> [Work required] Give back every line of the material below that has the string "brand".

> [Data to process]

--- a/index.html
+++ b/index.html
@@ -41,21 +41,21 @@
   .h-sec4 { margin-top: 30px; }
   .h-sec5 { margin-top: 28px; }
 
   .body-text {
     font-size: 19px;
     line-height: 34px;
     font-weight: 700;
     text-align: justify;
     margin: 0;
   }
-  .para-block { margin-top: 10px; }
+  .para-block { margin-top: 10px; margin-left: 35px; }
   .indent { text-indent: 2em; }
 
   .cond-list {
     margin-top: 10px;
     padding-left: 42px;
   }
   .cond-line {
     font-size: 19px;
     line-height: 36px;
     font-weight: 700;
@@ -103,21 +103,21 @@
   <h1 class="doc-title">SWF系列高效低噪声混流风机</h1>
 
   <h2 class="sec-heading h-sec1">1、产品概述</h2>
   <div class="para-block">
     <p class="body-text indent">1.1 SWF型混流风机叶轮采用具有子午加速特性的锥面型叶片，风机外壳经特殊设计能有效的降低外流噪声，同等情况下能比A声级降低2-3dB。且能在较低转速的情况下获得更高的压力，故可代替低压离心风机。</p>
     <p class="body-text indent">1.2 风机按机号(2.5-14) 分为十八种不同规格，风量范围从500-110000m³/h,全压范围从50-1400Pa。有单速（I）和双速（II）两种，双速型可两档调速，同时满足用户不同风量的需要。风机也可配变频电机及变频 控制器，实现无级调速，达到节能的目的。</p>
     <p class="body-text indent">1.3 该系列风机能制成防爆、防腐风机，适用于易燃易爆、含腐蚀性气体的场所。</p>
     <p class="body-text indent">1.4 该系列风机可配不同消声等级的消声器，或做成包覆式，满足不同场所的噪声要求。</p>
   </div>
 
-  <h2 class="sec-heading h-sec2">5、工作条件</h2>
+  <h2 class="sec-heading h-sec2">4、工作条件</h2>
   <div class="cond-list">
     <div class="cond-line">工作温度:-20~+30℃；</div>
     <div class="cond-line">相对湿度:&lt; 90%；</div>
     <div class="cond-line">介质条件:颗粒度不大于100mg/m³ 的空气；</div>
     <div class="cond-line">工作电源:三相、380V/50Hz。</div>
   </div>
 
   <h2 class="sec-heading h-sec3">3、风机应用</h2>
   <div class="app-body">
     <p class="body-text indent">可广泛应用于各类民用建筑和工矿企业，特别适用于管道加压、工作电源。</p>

* * *

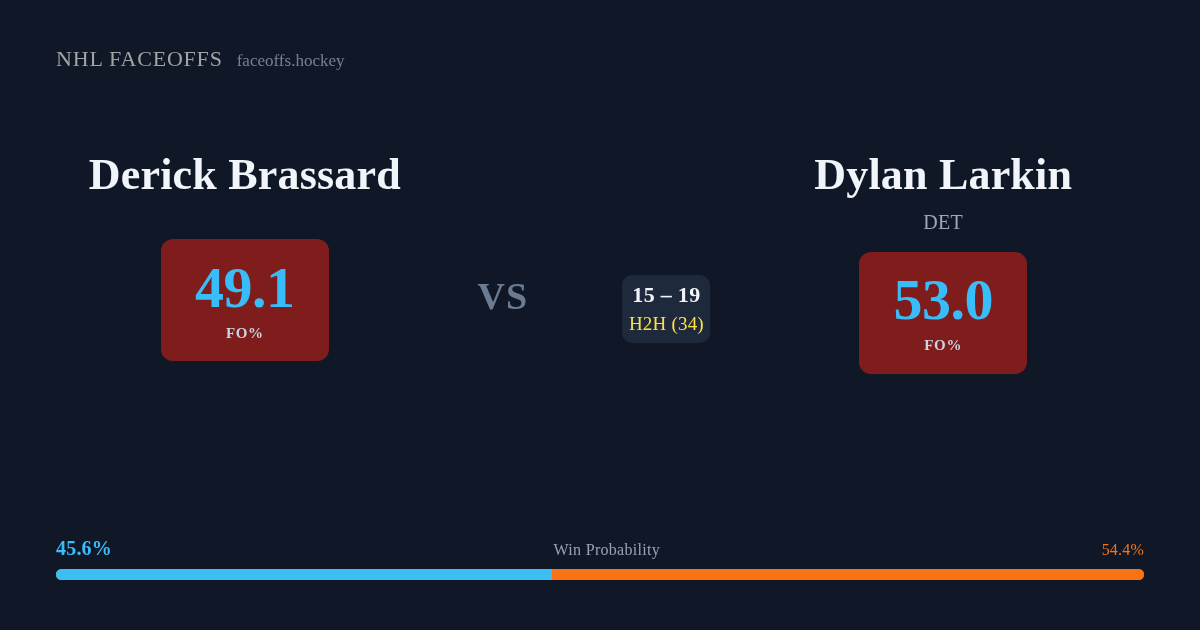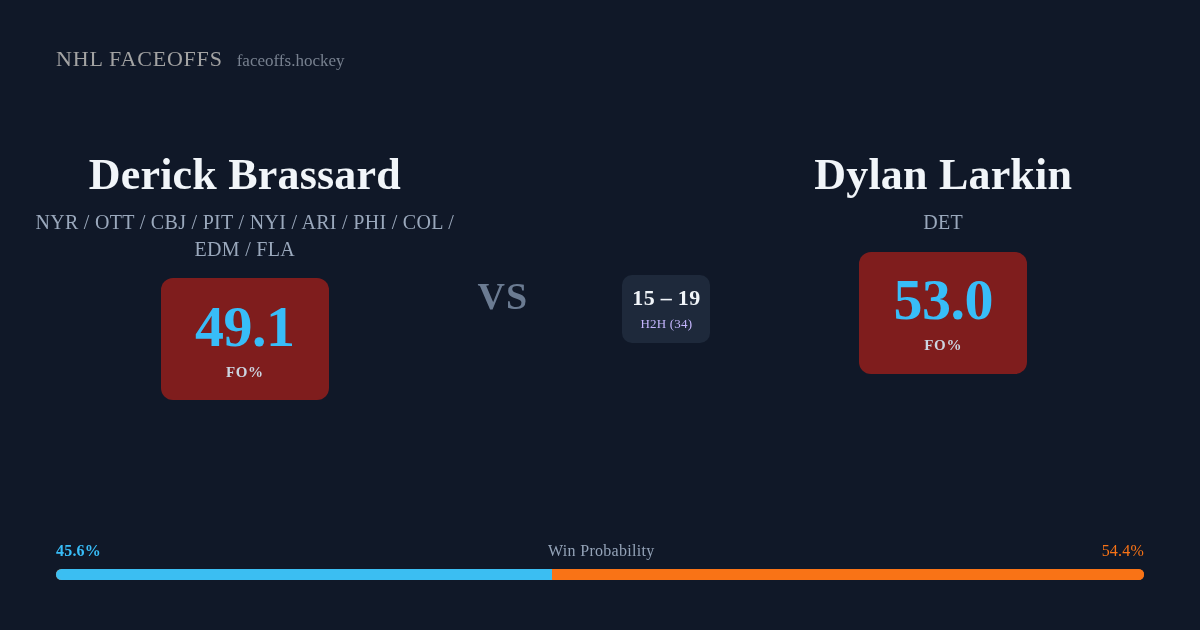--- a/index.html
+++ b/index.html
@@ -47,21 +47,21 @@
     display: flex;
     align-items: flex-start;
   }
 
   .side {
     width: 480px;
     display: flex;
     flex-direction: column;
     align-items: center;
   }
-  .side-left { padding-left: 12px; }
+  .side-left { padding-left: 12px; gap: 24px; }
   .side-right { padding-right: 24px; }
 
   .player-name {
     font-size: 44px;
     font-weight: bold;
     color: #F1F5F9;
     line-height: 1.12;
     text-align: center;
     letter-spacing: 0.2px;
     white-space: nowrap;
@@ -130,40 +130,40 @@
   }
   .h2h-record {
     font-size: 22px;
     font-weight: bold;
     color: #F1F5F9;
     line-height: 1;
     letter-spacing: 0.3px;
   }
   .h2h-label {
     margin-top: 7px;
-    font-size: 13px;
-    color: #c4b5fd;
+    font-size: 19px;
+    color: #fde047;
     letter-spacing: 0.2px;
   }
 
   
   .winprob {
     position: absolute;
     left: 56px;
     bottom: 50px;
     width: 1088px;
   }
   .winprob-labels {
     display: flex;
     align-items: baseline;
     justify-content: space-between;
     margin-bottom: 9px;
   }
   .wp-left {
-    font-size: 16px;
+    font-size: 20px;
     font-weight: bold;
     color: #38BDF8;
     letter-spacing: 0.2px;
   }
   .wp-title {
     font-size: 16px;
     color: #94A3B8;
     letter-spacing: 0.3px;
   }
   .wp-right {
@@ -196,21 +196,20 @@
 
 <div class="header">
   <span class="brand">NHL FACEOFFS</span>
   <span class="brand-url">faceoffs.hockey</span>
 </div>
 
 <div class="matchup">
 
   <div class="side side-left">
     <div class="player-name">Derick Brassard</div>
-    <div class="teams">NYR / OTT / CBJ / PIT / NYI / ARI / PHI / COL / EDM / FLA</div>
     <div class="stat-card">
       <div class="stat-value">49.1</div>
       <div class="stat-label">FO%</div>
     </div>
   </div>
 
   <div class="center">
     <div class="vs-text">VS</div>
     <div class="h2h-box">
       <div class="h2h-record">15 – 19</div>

---

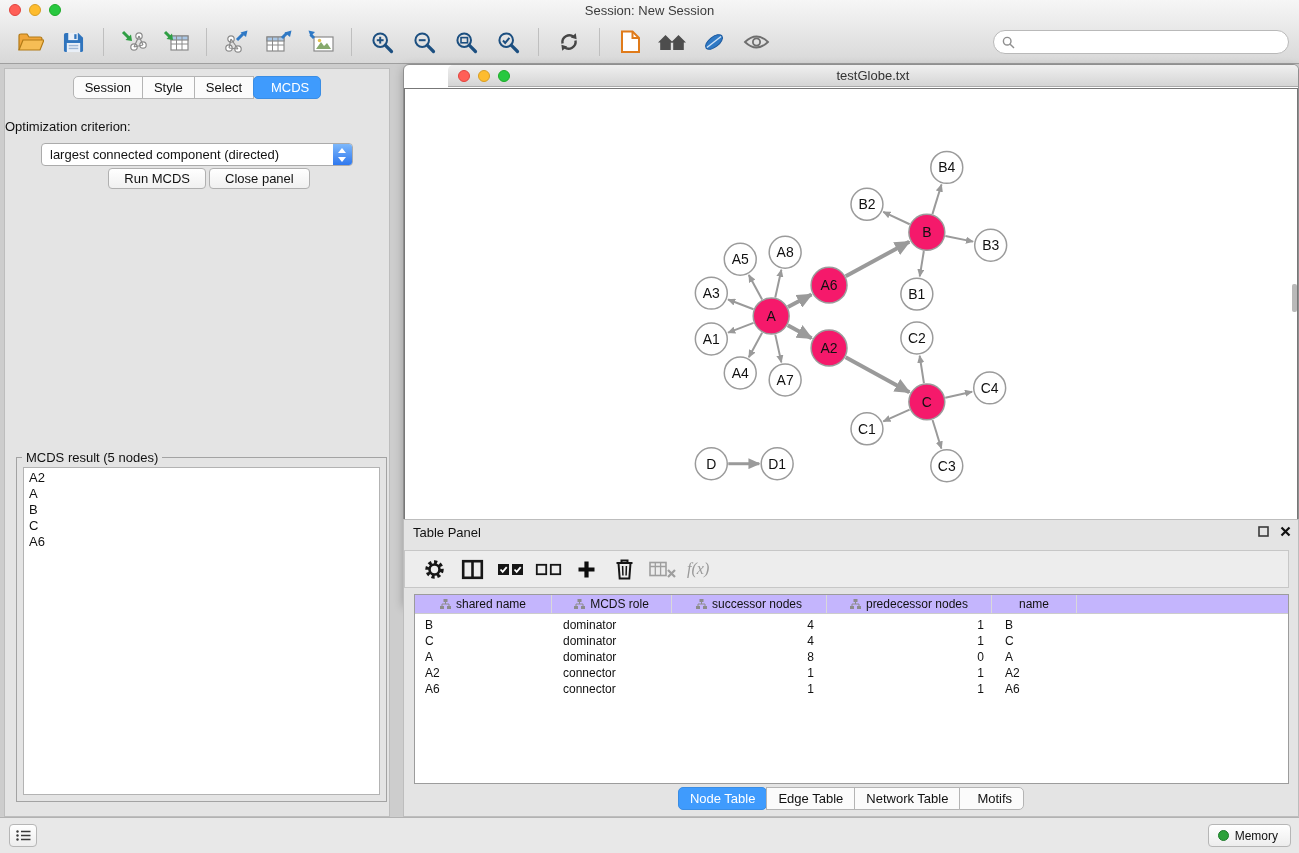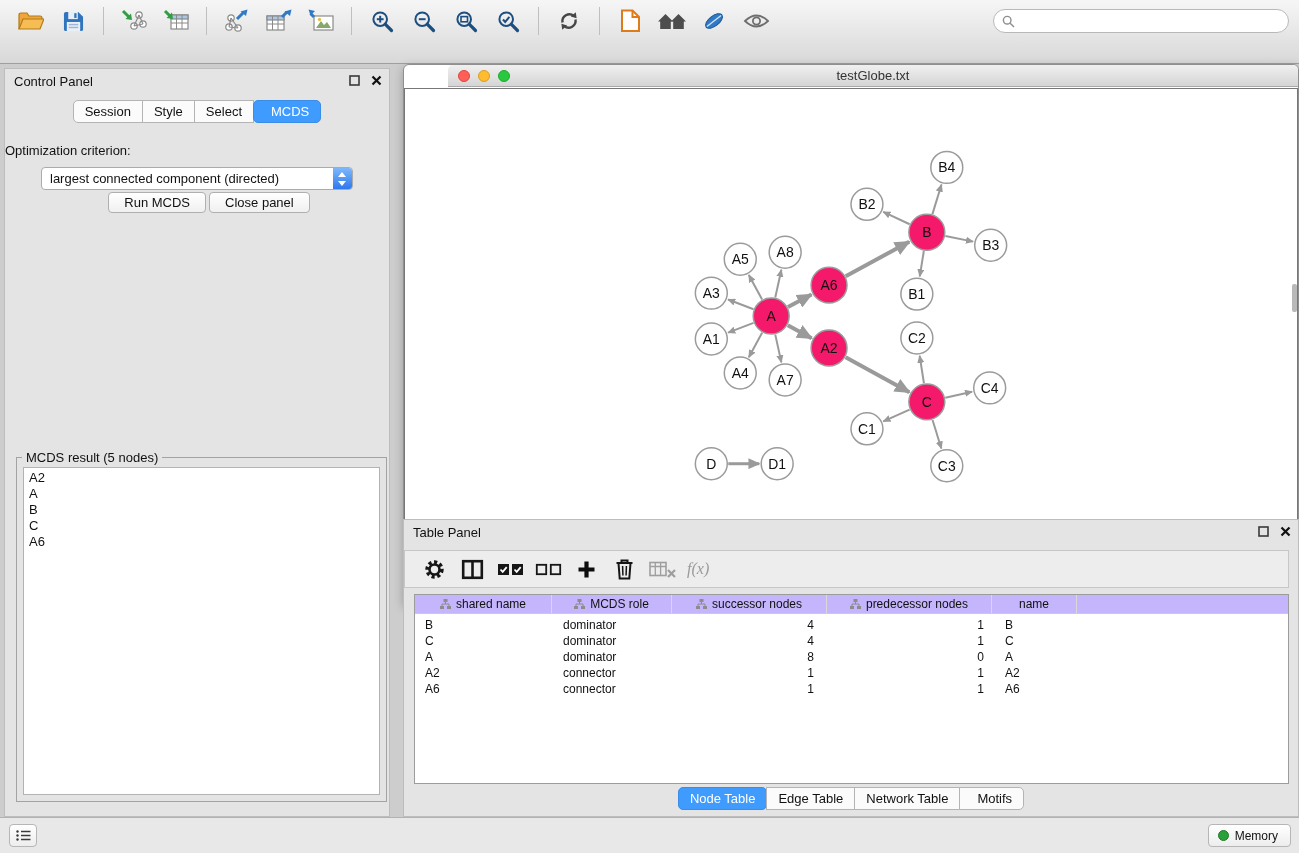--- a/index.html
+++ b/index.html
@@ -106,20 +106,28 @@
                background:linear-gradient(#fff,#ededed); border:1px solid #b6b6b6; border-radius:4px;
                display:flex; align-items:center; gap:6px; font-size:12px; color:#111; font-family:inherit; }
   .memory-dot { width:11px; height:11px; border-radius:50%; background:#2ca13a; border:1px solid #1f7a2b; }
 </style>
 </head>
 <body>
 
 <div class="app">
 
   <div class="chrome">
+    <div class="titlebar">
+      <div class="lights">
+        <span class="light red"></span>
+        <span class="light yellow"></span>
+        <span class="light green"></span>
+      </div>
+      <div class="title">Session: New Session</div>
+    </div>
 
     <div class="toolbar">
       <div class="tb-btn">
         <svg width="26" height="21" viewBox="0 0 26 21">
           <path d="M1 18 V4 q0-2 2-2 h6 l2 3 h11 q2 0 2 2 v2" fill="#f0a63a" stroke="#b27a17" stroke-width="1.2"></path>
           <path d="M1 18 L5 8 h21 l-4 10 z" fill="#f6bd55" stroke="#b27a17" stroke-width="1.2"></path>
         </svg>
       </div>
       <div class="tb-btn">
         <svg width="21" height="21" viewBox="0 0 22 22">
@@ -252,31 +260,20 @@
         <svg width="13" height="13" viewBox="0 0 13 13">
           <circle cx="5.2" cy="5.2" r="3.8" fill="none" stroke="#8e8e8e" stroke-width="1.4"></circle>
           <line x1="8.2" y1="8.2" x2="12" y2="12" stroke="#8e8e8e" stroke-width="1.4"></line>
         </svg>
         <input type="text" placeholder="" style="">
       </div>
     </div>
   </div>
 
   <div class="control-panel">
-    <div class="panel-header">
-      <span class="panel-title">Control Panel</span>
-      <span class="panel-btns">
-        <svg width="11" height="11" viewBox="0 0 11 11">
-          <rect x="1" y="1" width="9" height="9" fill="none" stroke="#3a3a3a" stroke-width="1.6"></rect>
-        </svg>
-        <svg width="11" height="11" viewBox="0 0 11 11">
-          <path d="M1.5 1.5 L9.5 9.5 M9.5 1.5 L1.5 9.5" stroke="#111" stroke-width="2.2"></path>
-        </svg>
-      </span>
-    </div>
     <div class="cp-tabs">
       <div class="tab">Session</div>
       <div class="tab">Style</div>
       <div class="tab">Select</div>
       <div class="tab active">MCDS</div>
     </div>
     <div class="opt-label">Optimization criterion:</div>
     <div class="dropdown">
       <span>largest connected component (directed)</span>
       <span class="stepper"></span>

> [The answer]
   <span class="brand">NHL FACEOFFS</span>
   <span class="brand-url">faceoffs.hockey</span>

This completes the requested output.